Uganda: “I had so many dreams. I still dream of Kabul. I have to catch myself.”

In Uganda, an Afghan woman feels trapped.

It is not uncomfortable in the apartment where she is staying, but there is nothing to do. The woman, who spoke on the condition of anonymity out of concern for her safety, spends her days writing and watching “Downton Abbey” on Netflix, waiting for responses from the U.S. Embassy. They have not come.

“It’s a beautiful country,” she said of Uganda, “but it’s wasted on us.”

Uganda’s foreign minister, Gen. Jeje Odongo, said in a phone interview this summer that his government had accepted 51 evacuees on a transit basis in late August after receiving a request for assistance from the U.S. government.

There have been small glimmers of happiness: The woman tends to stray kittens she found in the area. Their fluffy pink ears provide comfort.

She hopes to start a new life in the United States but has bittersweet feelings about leaving her beloved Kabul and worries about her family and friends still there.

“It had everything but safety,” she said of Kabul. “It’s like if an amazing human had cancer and you couldn’t save them.”

Nilofar Quraishi, 26 and seven months pregnant, stands with her husband. Zabihullah Quraishi, 27, in the Mexico City hotel room where they have been living with support from a nongovernmental organization.

Nilofar Quraishi, 26 and seven months pregnant, stands with her husband. Zabihullah Quraishi, 27, in the Mexico City hotel room where they have been living with support from a nongovernmental organization. (Luis Antonio Rojas/for The Washington Post)

Mexico: “My pregnancy has been difficult because of all the trauma we have experienced fleeing our homes, leaving our families and lives in Afghanistan, and traveling across the world.”
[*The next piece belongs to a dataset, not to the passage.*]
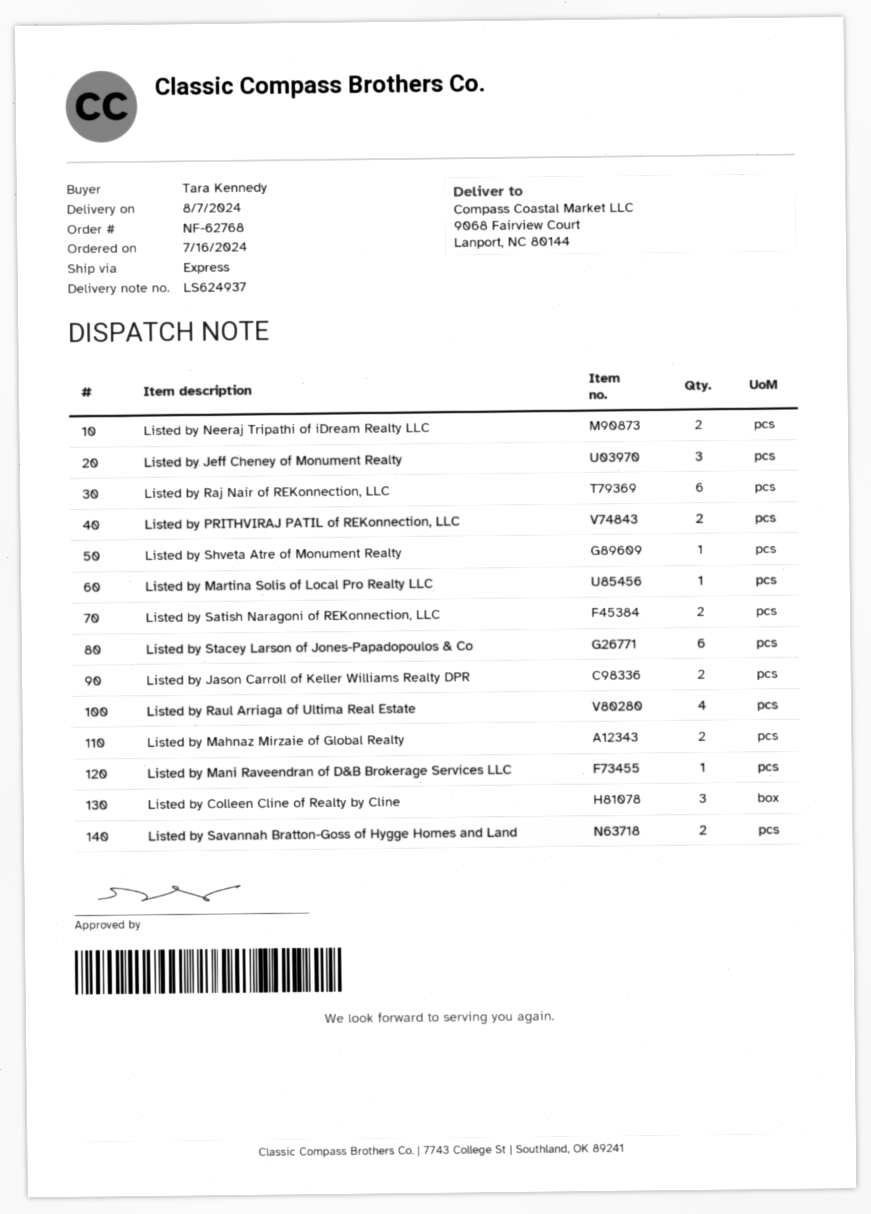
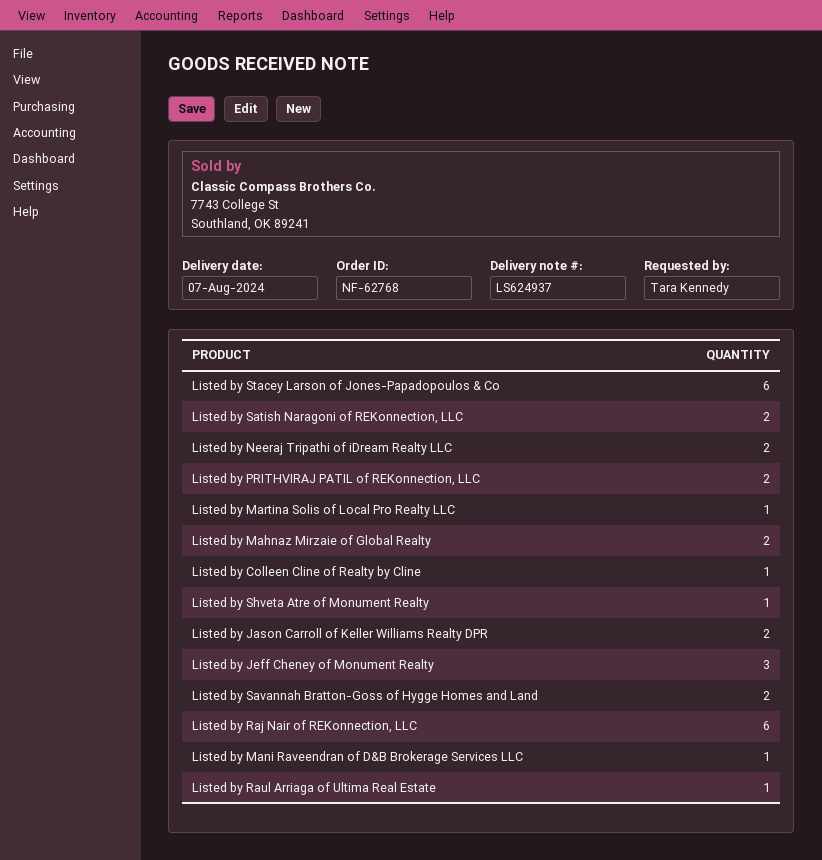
Listed by Raul Arriaga of Ultima Real Estate: 4 -> 1
Listed by Colleen Cline of Realty by Cline: 3 -> 1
Nilofar Quraishi and her husband, Zabihullah, were so close to escaping. They had made it into the airport in August and were waiting on a flight to get out. But days passed and Nilofar, then five months pregnant, was starting to feel ill.

They decided to go back home, leaving the airport through the same gates where a terrorist attack would kill more than 180 people just hours later.

Unable to escape through the chaos of the airlift, they looked for another way out. One month later, Zabihullah, who taught civil engineering at Kardan University in Kabul, decided to try again after friends said they could help him if he made it to Mexico.

They crossed into Iran, saying Nilofar needed special medical care for her pregnancy. There, they received a tourist visa to Mexico.

To pay the airfare, they sold Nilofar’s jewelry. But when the flight from Istanbul to Mexico City landed, they were turned away.

“I told them, as a human being you know my country is destroyed and we are under threat of the Taliban,” Zabihullah said. “They told us, ‘No, sorry.’ “

The couple was sent back to Istanbul, only to find out once they landed that the Mexican Foreign Ministry had changed its mind and would let them in.

Now in Mexico, their journey has only begun. Nilofar, who worked for an Afghan media outlet, gave birth to their first child, Oswah, a girl with dark hair and big brown eyes, on Dec. 15. But parenthood feels bittersweet.

“We feel so happy for our baby,” Zabihullah said. “But I wish I could have our parents see and care for her.”

Their hope is to raise Oswah in Canada, where Nilofar’s aunt lives, and they have appealed to the government for a visa.

In another month, Zabihullah said, funds from a nongovernmental organization supporting their stay in Mexico will run out. They cannot support themselves.

“Every day and night, my Nilofar is crying because of the current situation,” he said.